-------- Provided entries

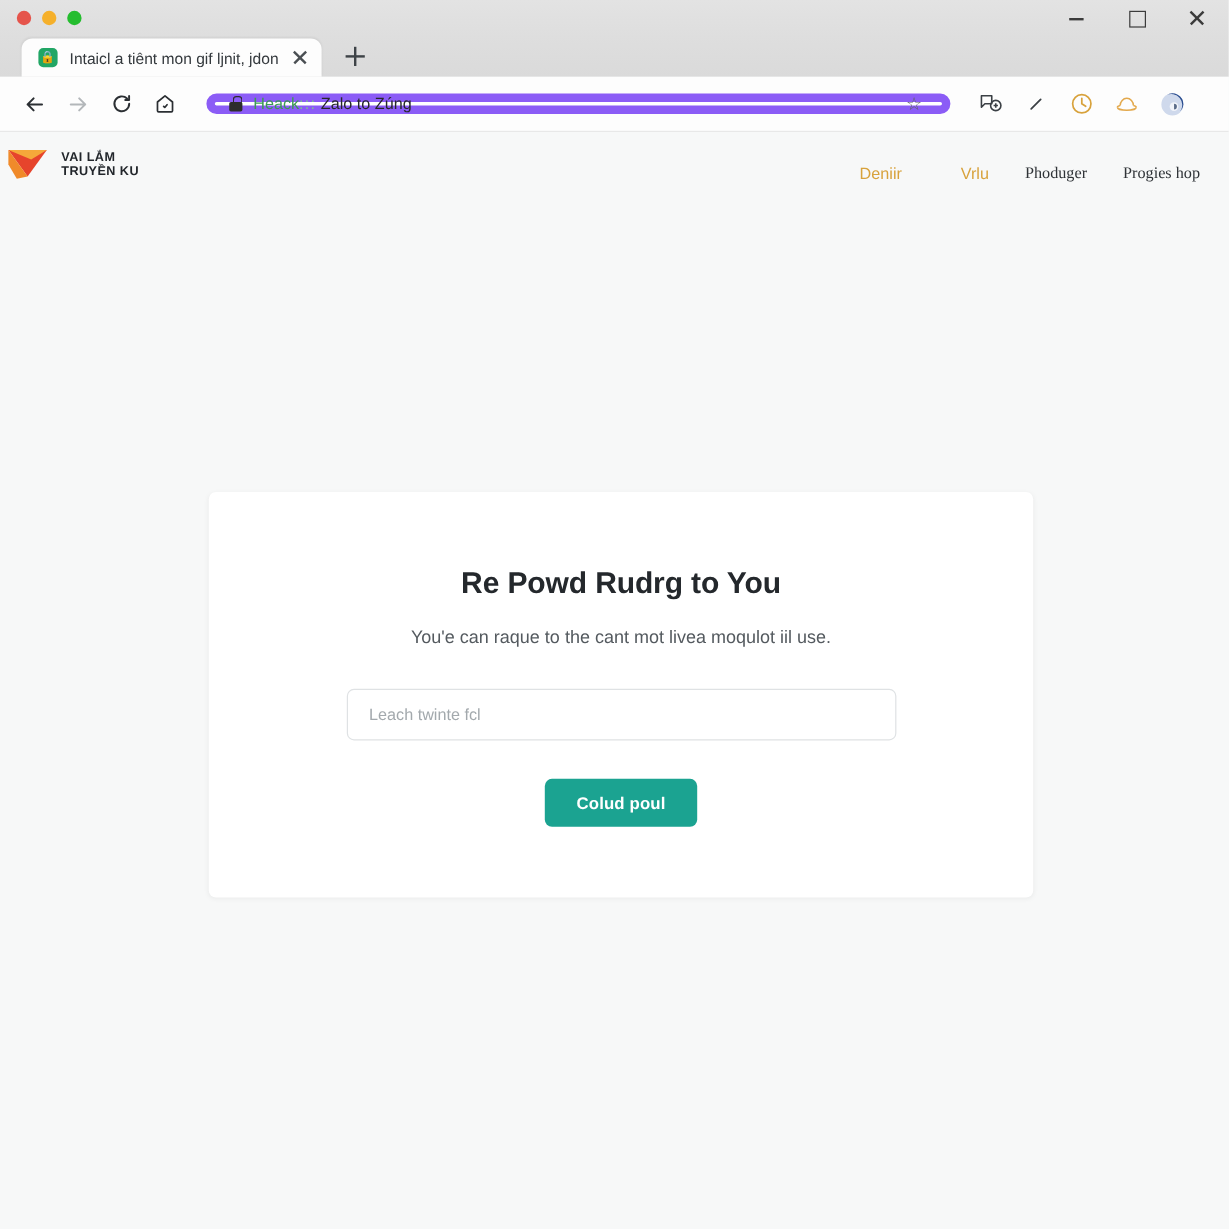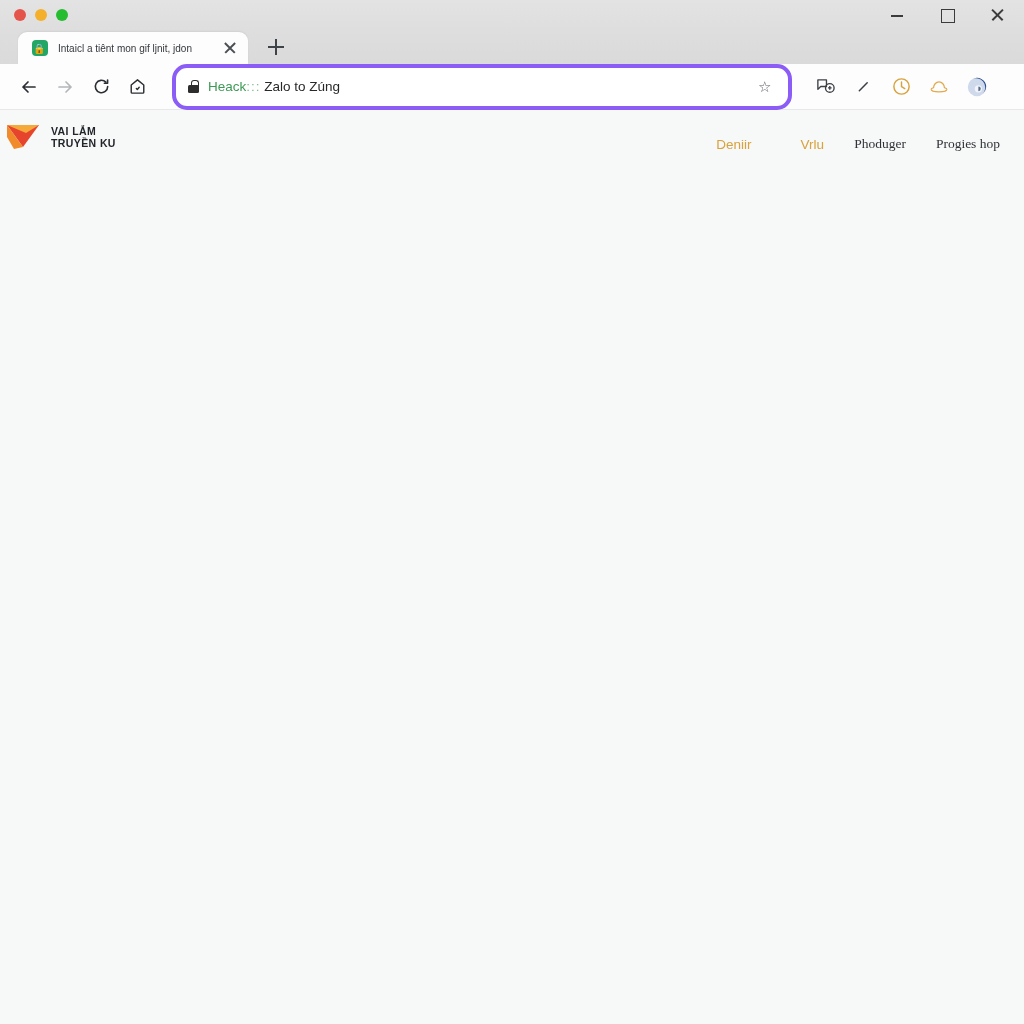--- a/index.html
+++ b/index.html
@@ -76,7 +76,7 @@
     flex: 0 0 16px;
   }
   .tab-title {
-    font-size: 10px; color: #34393d;
+    font-size: 13px; color: #34393d;
     white-space: nowrap; overflow: hidden; text-overflow: ellipsis;
     flex: 1;
   }

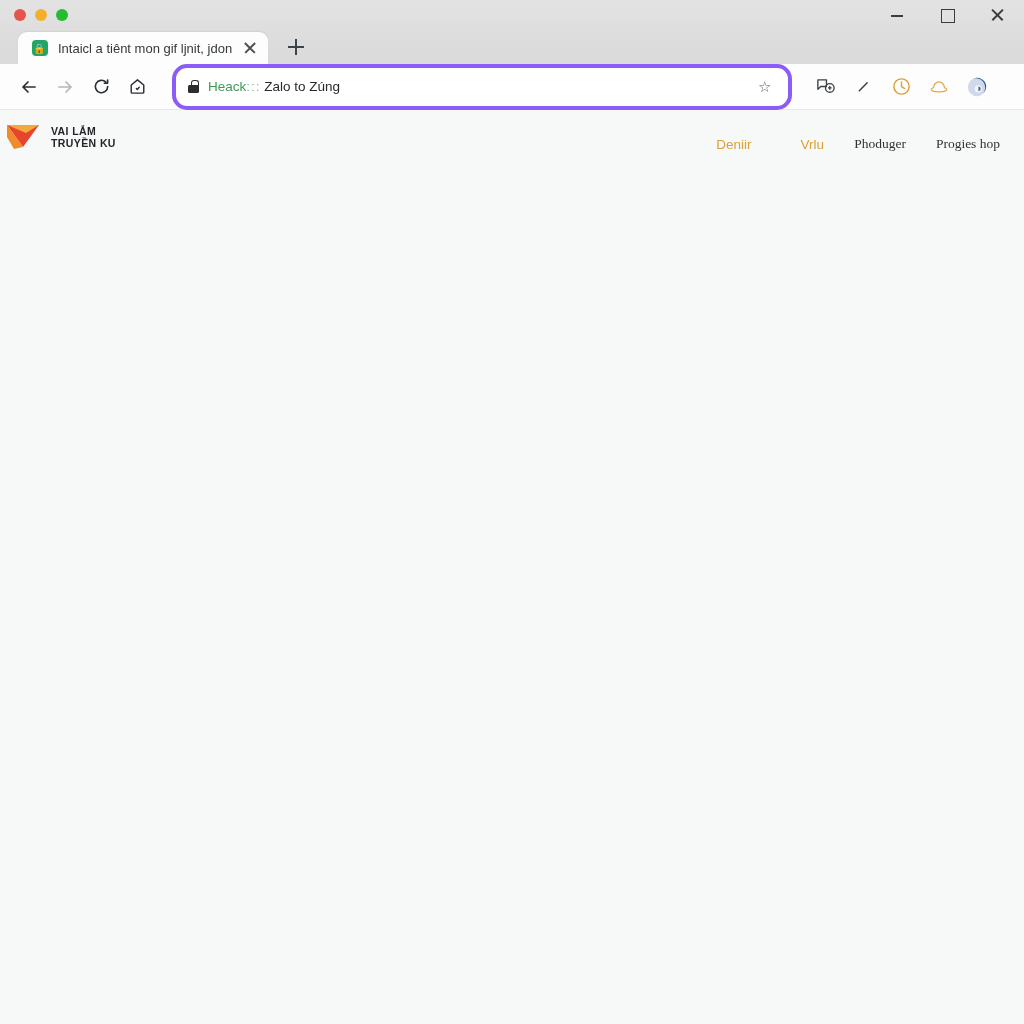--- a/index.html
+++ b/index.html
@@ -118,10 +118,10 @@
 
   .urlbar {
     flex: 1;
-    height: 46px;
+    height: 17px;
     margin: 0 12px 0 16px;
     background: #fff;
-    border: 4px solid #8b5cf6;
+    border: 7px solid #8b5cf6;
     border-radius: 15px;
     display: flex; align-items: center;
     padding: 0 12px;

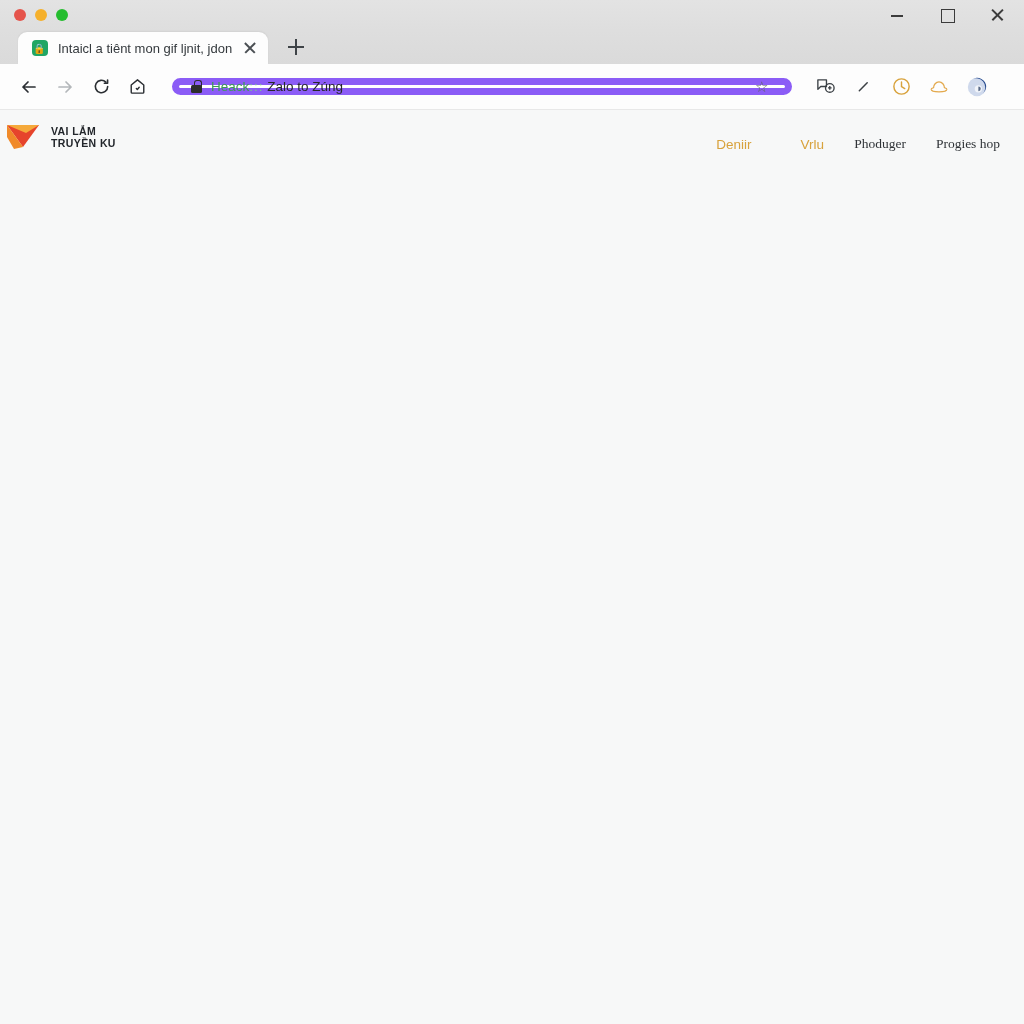--- a/index.html
+++ b/index.html
@@ -374,6 +374,14 @@
     </div>
 
 
+    <div class="card">
+      <h2>Re Powd Rudrg to You</h2>
+      <div class="card-sub">You'e can raque to the cant mot livea moqulot iil use.</div>
+      <div class="field">
+        <input type="text" placeholder="Leach twinte fcl" style="">
+      </div>
+      <button class="submit">Colud poul</button>
+    </div>
 
   </div>
 </div>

----------------

§ **What you will do**
Check each line of the records above for the string "size", and report every line that has it.

§ **Final answer**
-    font-size: 10px; color: #34393d;
+    font-size: 13px; color: #34393d;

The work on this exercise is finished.